* [ABOUT THIS EXERCISE]
Could you print the stretch of lines below from the one with "WERKSTATT:MÜNCHEN M2211 BRACELET" through the one with "total: 8433.47 -> 7425.05", exactly as they stand and without any pictures?

Change detection outputs
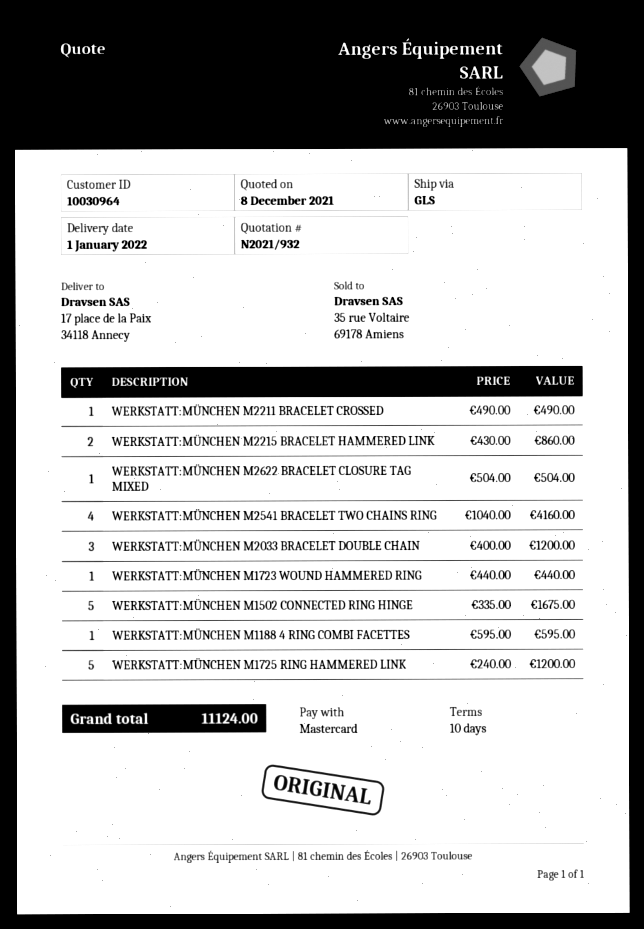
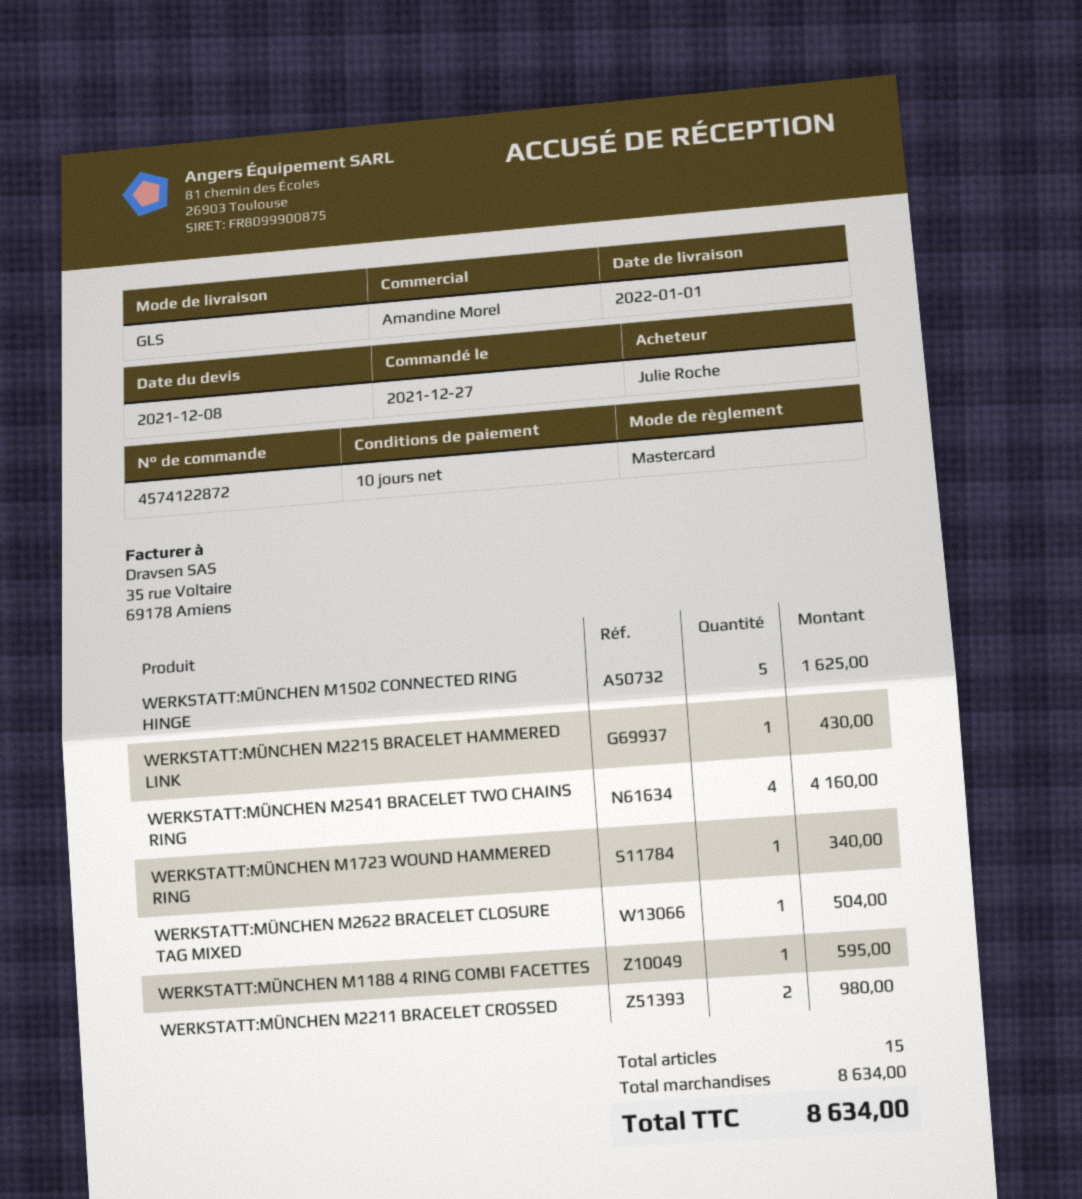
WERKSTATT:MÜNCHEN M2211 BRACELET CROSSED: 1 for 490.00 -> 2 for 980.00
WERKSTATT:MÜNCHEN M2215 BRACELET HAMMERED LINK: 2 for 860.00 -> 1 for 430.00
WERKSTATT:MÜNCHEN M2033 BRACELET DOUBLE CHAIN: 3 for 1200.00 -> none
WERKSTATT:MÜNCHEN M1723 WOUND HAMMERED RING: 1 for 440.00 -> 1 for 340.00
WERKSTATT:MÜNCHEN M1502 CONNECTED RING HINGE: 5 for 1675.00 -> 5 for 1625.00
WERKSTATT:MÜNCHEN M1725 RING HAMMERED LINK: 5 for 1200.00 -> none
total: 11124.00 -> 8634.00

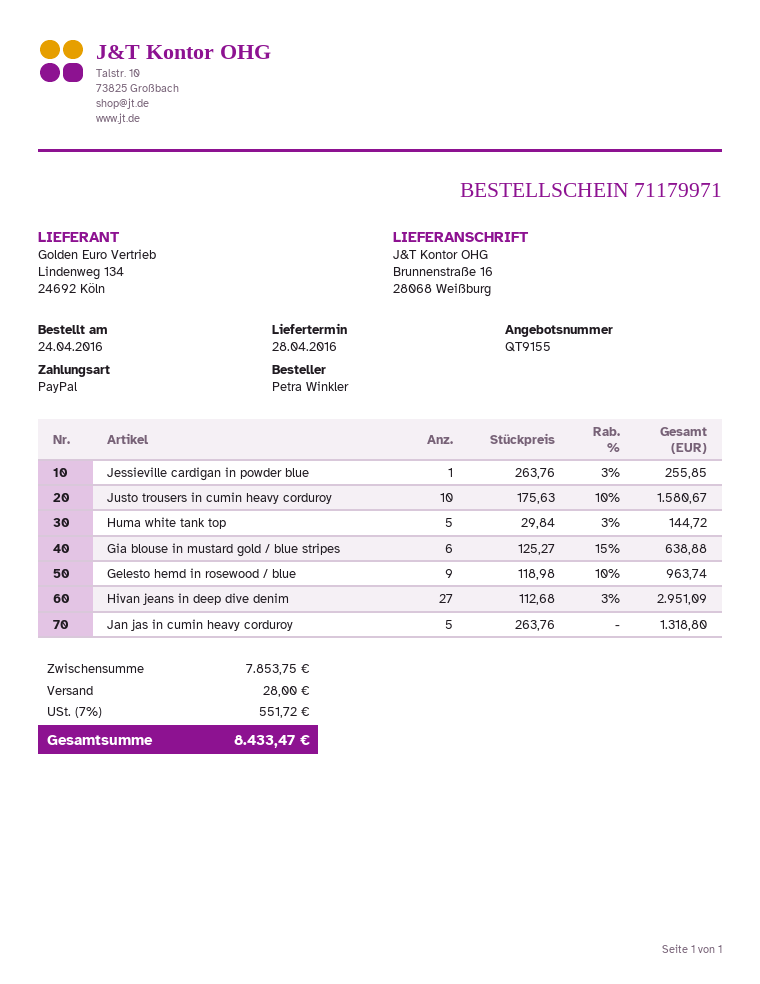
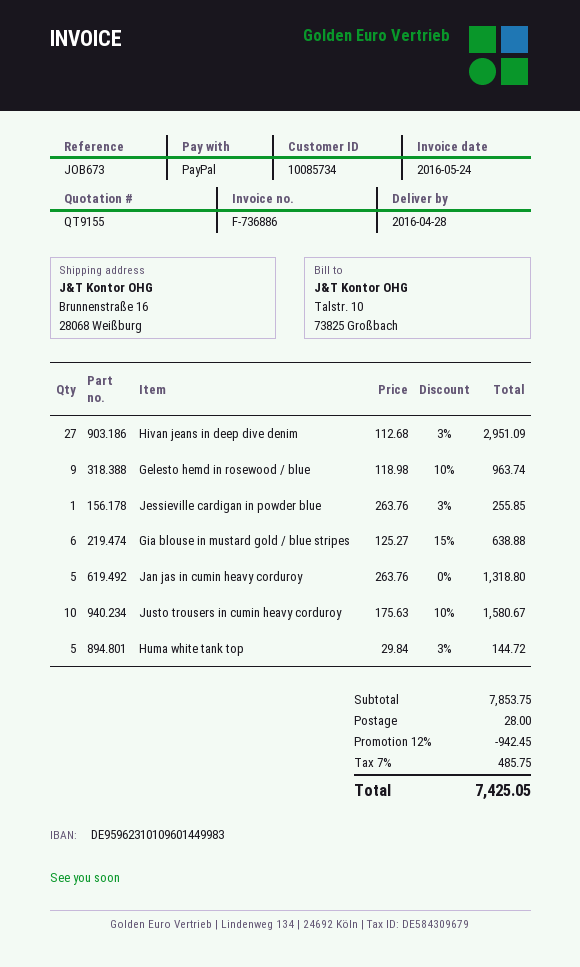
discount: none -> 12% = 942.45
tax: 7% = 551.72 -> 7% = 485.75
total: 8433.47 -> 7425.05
...
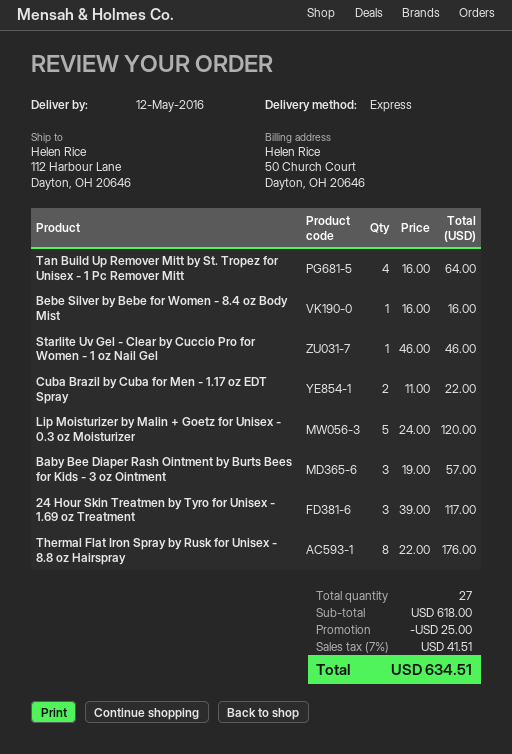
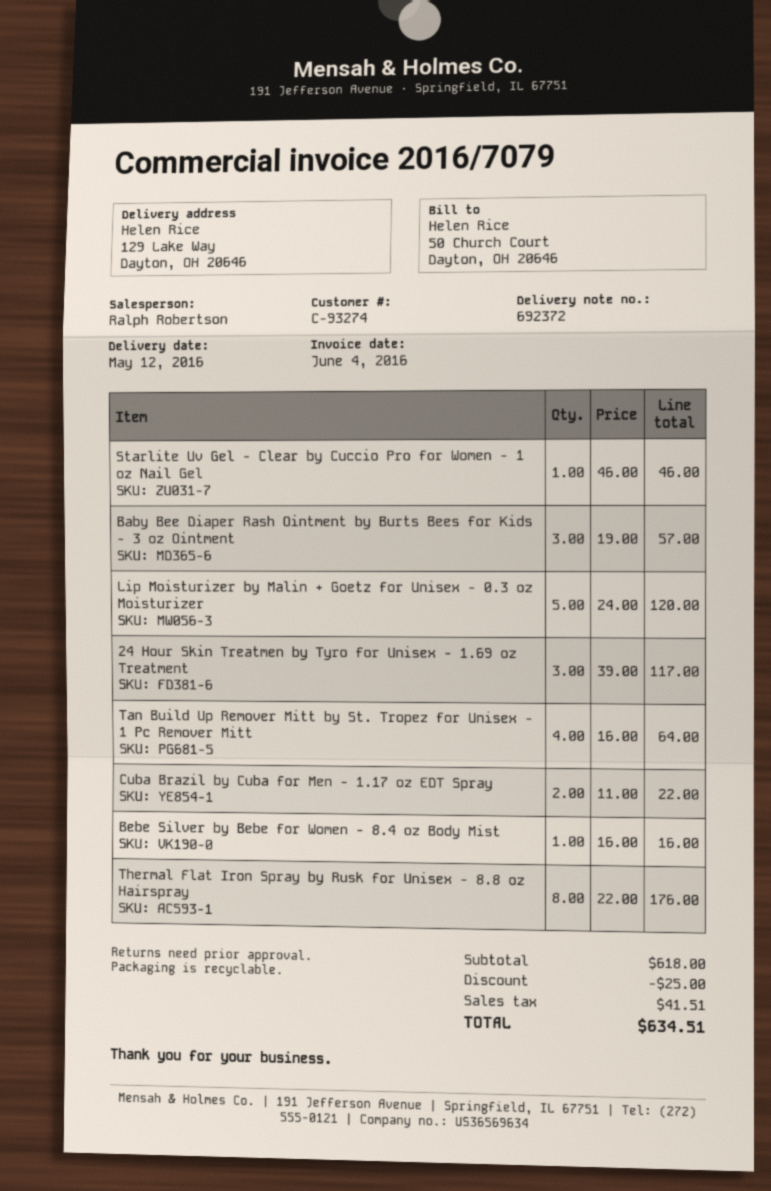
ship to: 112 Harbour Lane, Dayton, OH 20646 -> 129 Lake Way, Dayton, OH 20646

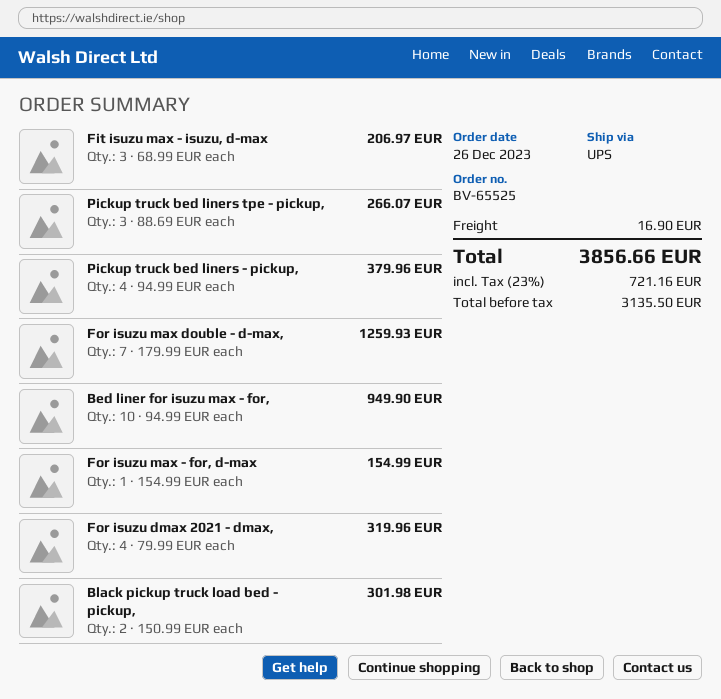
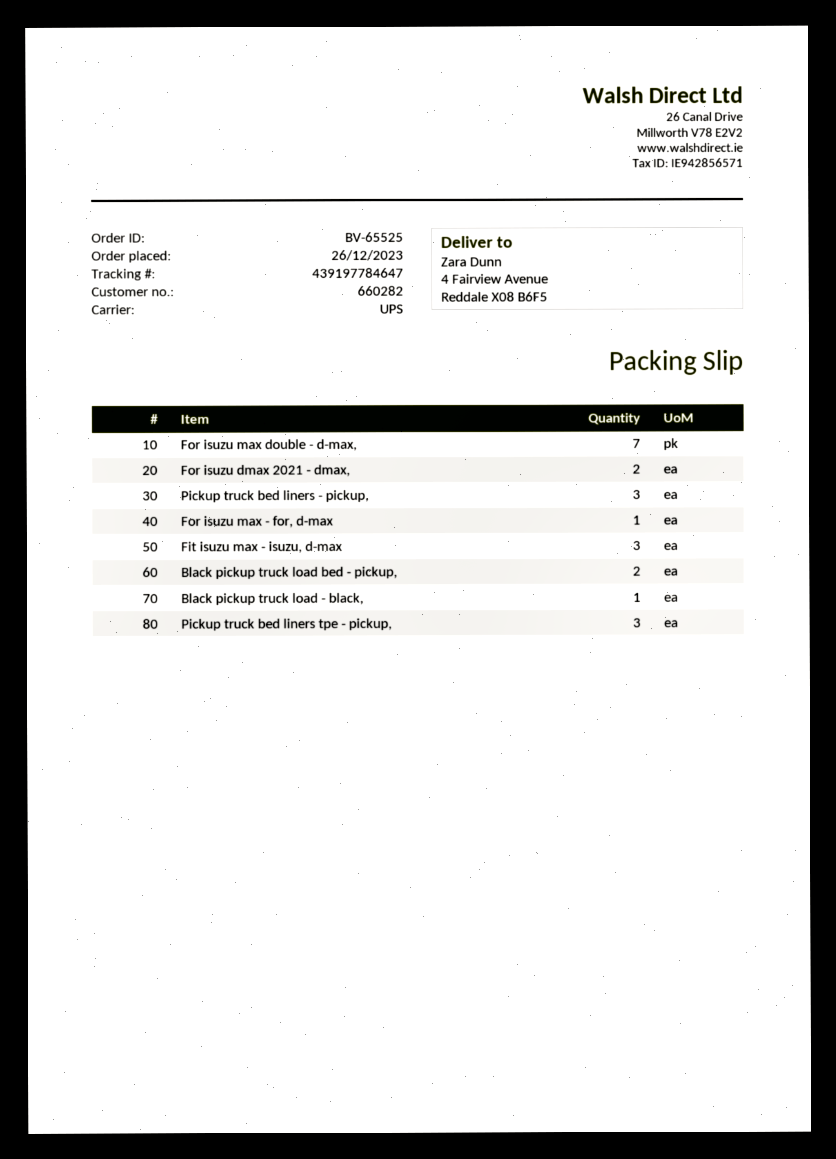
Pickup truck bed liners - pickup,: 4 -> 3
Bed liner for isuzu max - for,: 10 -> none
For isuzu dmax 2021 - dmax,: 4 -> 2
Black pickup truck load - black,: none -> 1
--
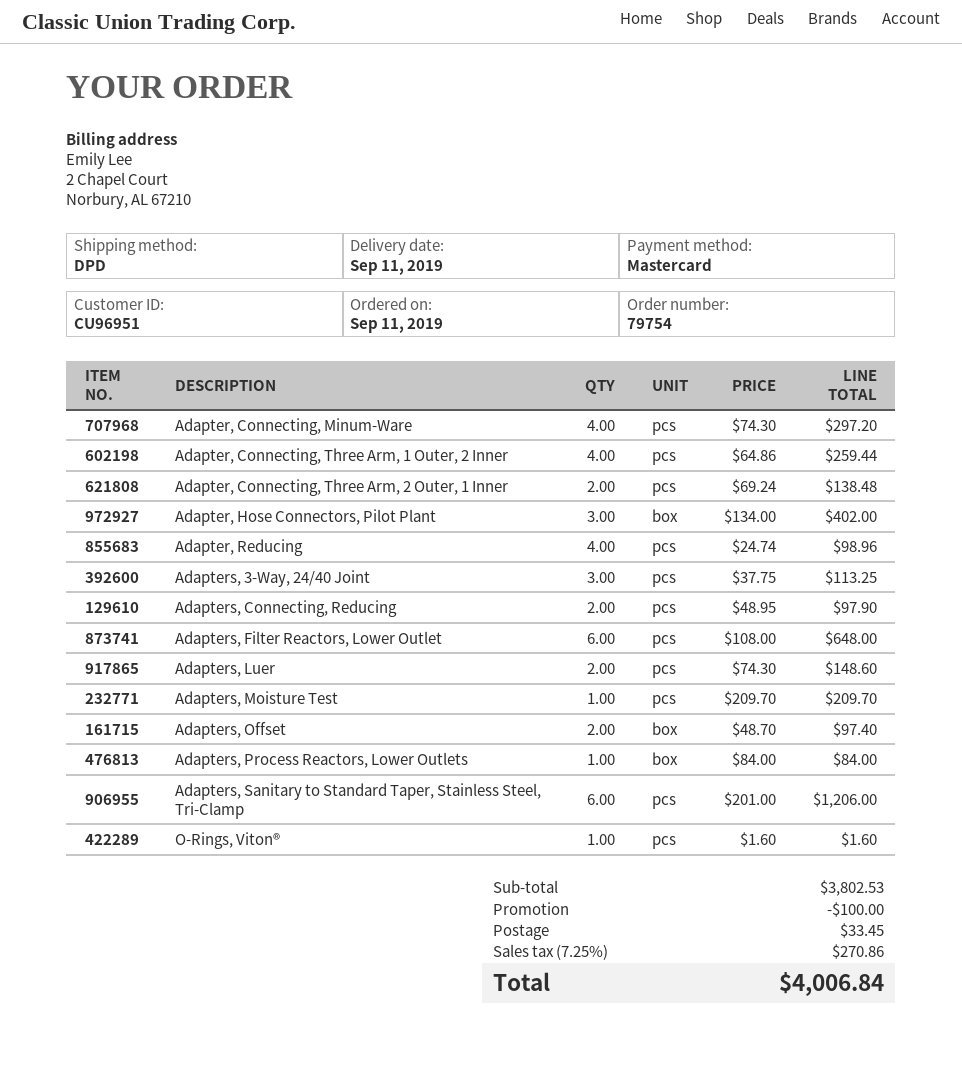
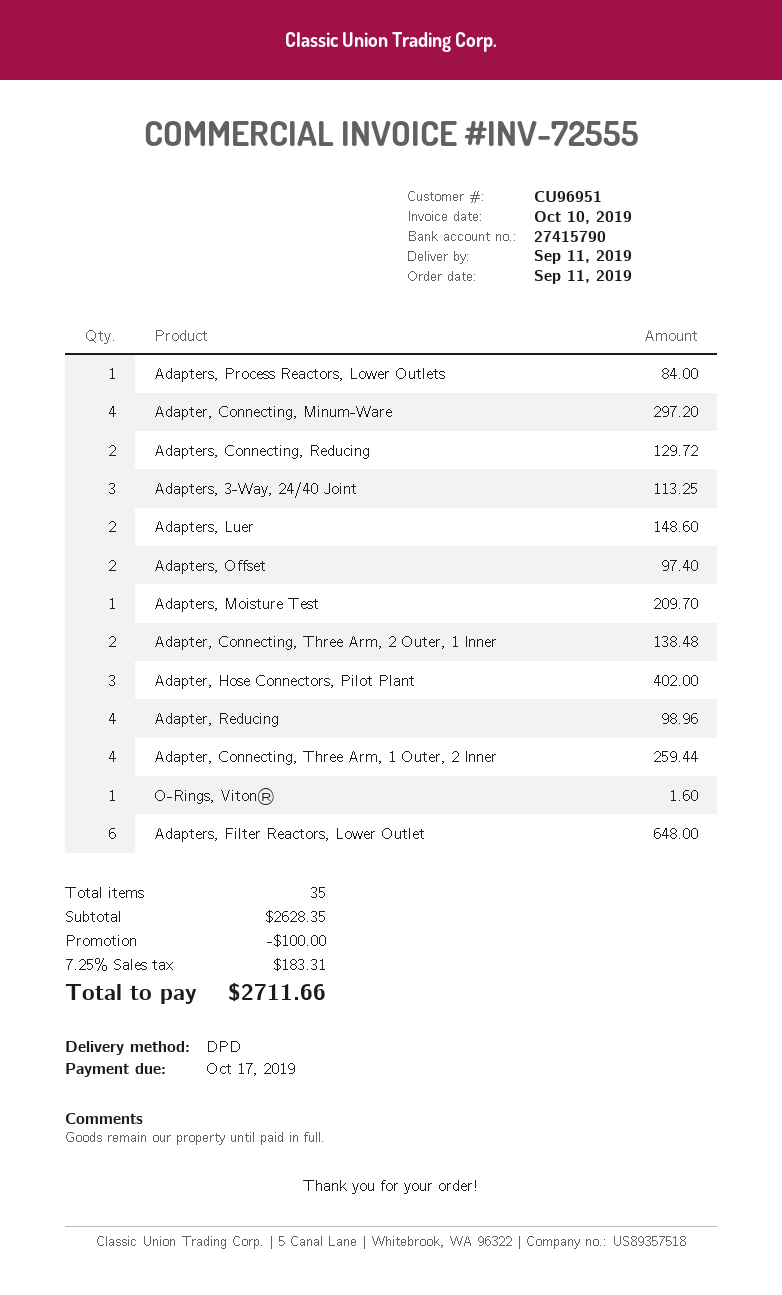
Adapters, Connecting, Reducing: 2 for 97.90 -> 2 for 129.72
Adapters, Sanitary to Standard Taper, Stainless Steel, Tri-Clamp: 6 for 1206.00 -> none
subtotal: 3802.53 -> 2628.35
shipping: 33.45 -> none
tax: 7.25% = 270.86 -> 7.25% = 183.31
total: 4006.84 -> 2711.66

* [SOLUTION TO THIS TASK]
WERKSTATT:MÜNCHEN M2211 BRACELET CROSSED: 1 for 490.00 -> 2 for 980.00
WERKSTATT:MÜNCHEN M2215 BRACELET HAMMERED LINK: 2 for 860.00 -> 1 for 430.00
WERKSTATT:MÜNCHEN M2033 BRACELET DOUBLE CHAIN: 3 for 1200.00 -> none
WERKSTATT:MÜNCHEN M1723 WOUND HAMMERED RING: 1 for 440.00 -> 1 for 340.00
WERKSTATT:MÜNCHEN M1502 CONNECTED RING HINGE: 5 for 1675.00 -> 5 for 1625.00
WERKSTATT:MÜNCHEN M1725 RING HAMMERED LINK: 5 for 1200.00 -> none
total: 11124.00 -> 8634.00

discount: none -> 12% = 942.45
tax: 7% = 551.72 -> 7% = 485.75
total: 8433.47 -> 7425.05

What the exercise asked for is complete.